Em contrapartida da velha expressão utilizada corriqueiramente na nossa língua “criado com a vó” para se referir a uma pessoa que teve a infância regada a mimos proporcionados por essas, eu fui uma dessas crianças. Por perder meu pai aos 3 anos, cresci perto dos avós. Mas o meu privilegio foi outro: sabedoria, valores e ensinamentos de vida.
Em 2000, entrei para faculdade de medicina. Ainda muito jovem e visionária, eu não tinha ideia dos caminhos a serem trilhados dentro da área. Era ingênua e com uma visão pragmática de que curaria as pessoas através de orientações e medicalização.
Até que meu amado vô Milton teve um acidente vascular encefálico em 2008. De um dia para o outro ele, que era um homem hígido e trabalhava diariamente mesmo aos 76 anos, ficou extremamente fragilizado, incapaz de caminhar sozinho e de se comunicar. Além de toda a tristeza que tomou conta de mim, surgiu um sentimento de impotência. Mesmo com todo o excelente trabalho de reabilitação de fisioterapeutas, enfermeiros, fonoaudiólogos, enfermeiras e médicos, meu avô nunca recuperou sua saúde de forma integral. Todo o esforço da equipe promoveu qualidade de vida e dignidade, mas o corpo dele tinha um limite e era preciso lidar com as restrições biológicas impostas. Qualquer poder da ciência não conseguiria trazer meu avô de volta.

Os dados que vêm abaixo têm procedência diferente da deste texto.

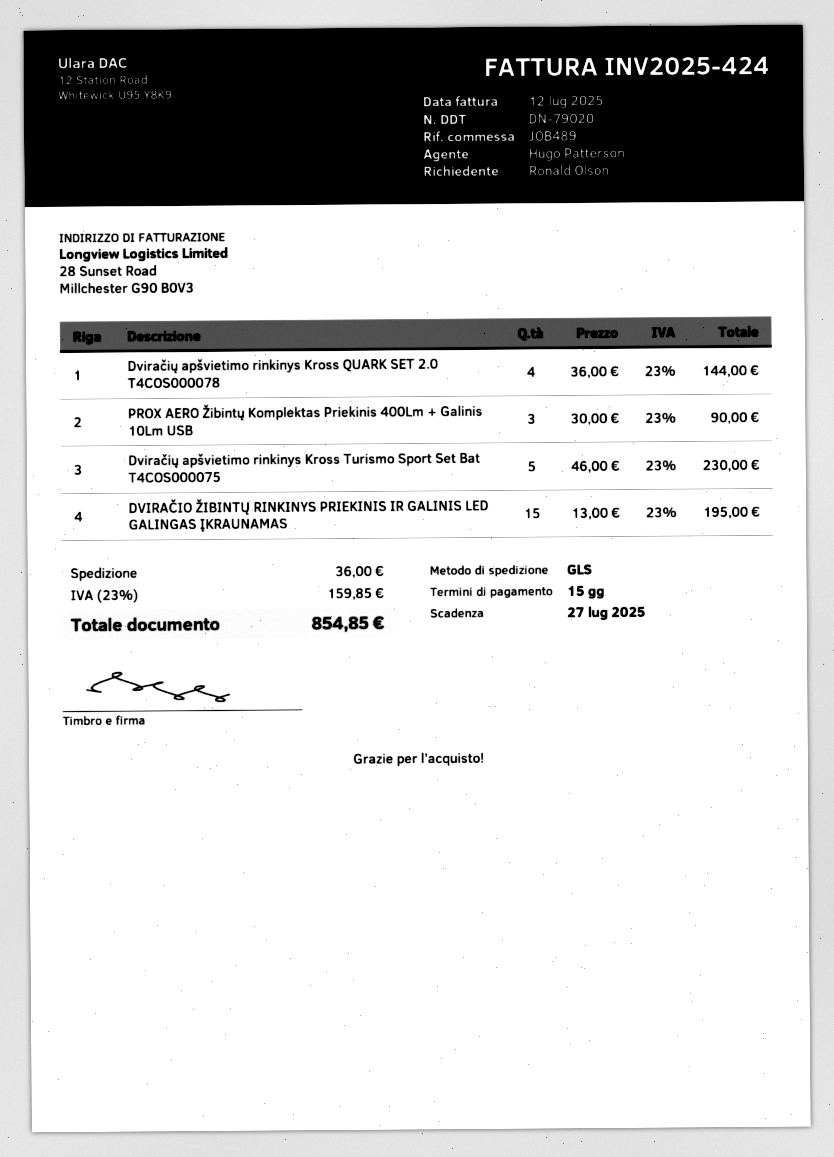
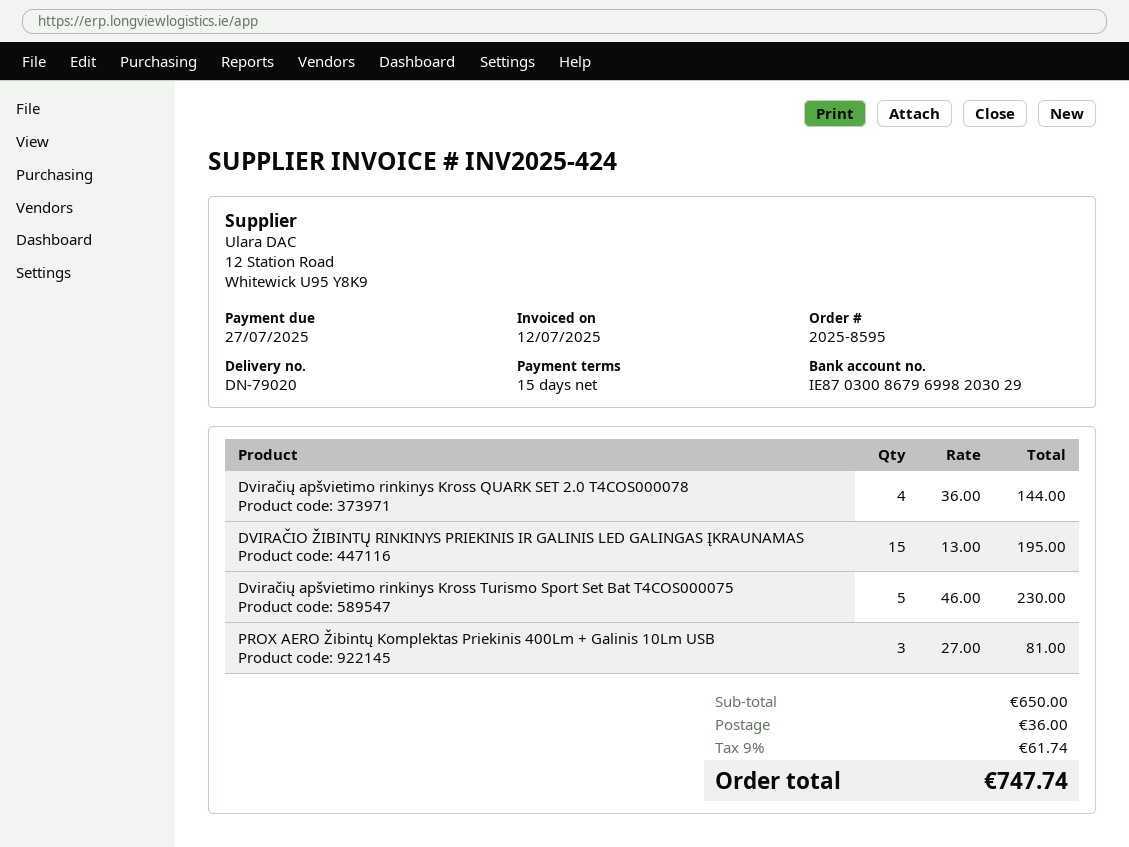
PROX AERO Žibintų Komplektas Priekinis 400Lm + Galinis 10Lm USB: 3 x 30.00 = 90.00 -> 3 x 27.00 = 81.00
tax: 23% = 159.85 -> 9% = 61.74
total: 854.85 -> 747.74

O adoecimento me fez questionar as medicinas invasiva, curativa e a luta contra a morte. Me fez também ver que o que uma equipe multidisciplinar é capaz de oferecer tanto para a pessoa enferma, como para a família. Resignifiquei o tempo, enxerguei que dois anos e três meses de uma vida de cuidados não são “só” dois anos e três meses e sim uma possibilidade de novas formas de conviver e de amar. Ele permaneceu a maior parte do tempo em casa e fomos acompanhando a sua piora lenta, progressiva e inexorável.

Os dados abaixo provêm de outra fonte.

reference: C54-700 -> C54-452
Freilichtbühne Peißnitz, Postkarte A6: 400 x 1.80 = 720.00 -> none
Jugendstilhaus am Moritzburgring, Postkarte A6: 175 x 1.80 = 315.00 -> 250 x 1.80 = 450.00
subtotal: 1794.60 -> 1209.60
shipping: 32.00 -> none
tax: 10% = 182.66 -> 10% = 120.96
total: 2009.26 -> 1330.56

Em 14 de outubro de 2010 meu vô faleceu. Neste dia, nós, familiares, estávamos mais do que preparados para a sua partida. Mas, o médico de plantão não estava. Meu vô morreu invadido, cheio de furos em seu pescoço na tentativa de pegar uma veia profunda e com um tubo na garganta, respirando com o auxílio de um ventilador mecânico. Saber que ele estava prestes a partir me deixou em uma ambivalência de sentimentos: por um lado era a aceitação de uma morte natural de alguém que adoeceu gravemente e de outro, a dor indescritível da perda. Mas, confesso que minha maior dor não foi esta, e sim foi vê-lo com intervenções médicas totalmente desproporcionais e a forma como foi comunicado seu óbito para mim. Definitivamente, aqueles profissionais não conseguiram me acolher.
Toda essa experiência me transformou e, depois da dor lancinante, encontrei meu caminho de paz durante minha residência de oncologia quando fiz um estágio de cuidados paliativos no Servidor Público Estadual. Lá, fui apresentada a uma área de atuação que é definida pela Organização Mundial da Saúde como: “Cuidados Paliativos consistem na assistência promovida por uma equipe multidisciplinar, que objetiva a melhoria da qualidade de vida do paciente e seus familiares, diante de uma doença que ameace a vida, por meio da prevenção e alívio do sofrimento, da identificação precoce, avaliação impecável e tratamento de dor e demais sintomas físicos, sociais, psicológicos espirituais.”
Neste estágio aprendi o que já tinha constatado na minha história de vida: que sempre podemos cuidar. Entendi que doenças graves causam sofrimentos inevitáveis, mas que podem e devem ser acolhidas. Pratiquei outros cuidados fundamentais que são mais preciosos do que aparelhos prolongadores da vida. Aceitei a finitude e, que saber, até vi beleza nela.
Estou neste espaço para falar sobre a importância dos cuidados paliativos na boa prática em saúde, para contar minha história e tentar colaborar com um projeto de educação populacional entendendo os limites da medicina e, quem sabe, também da vida.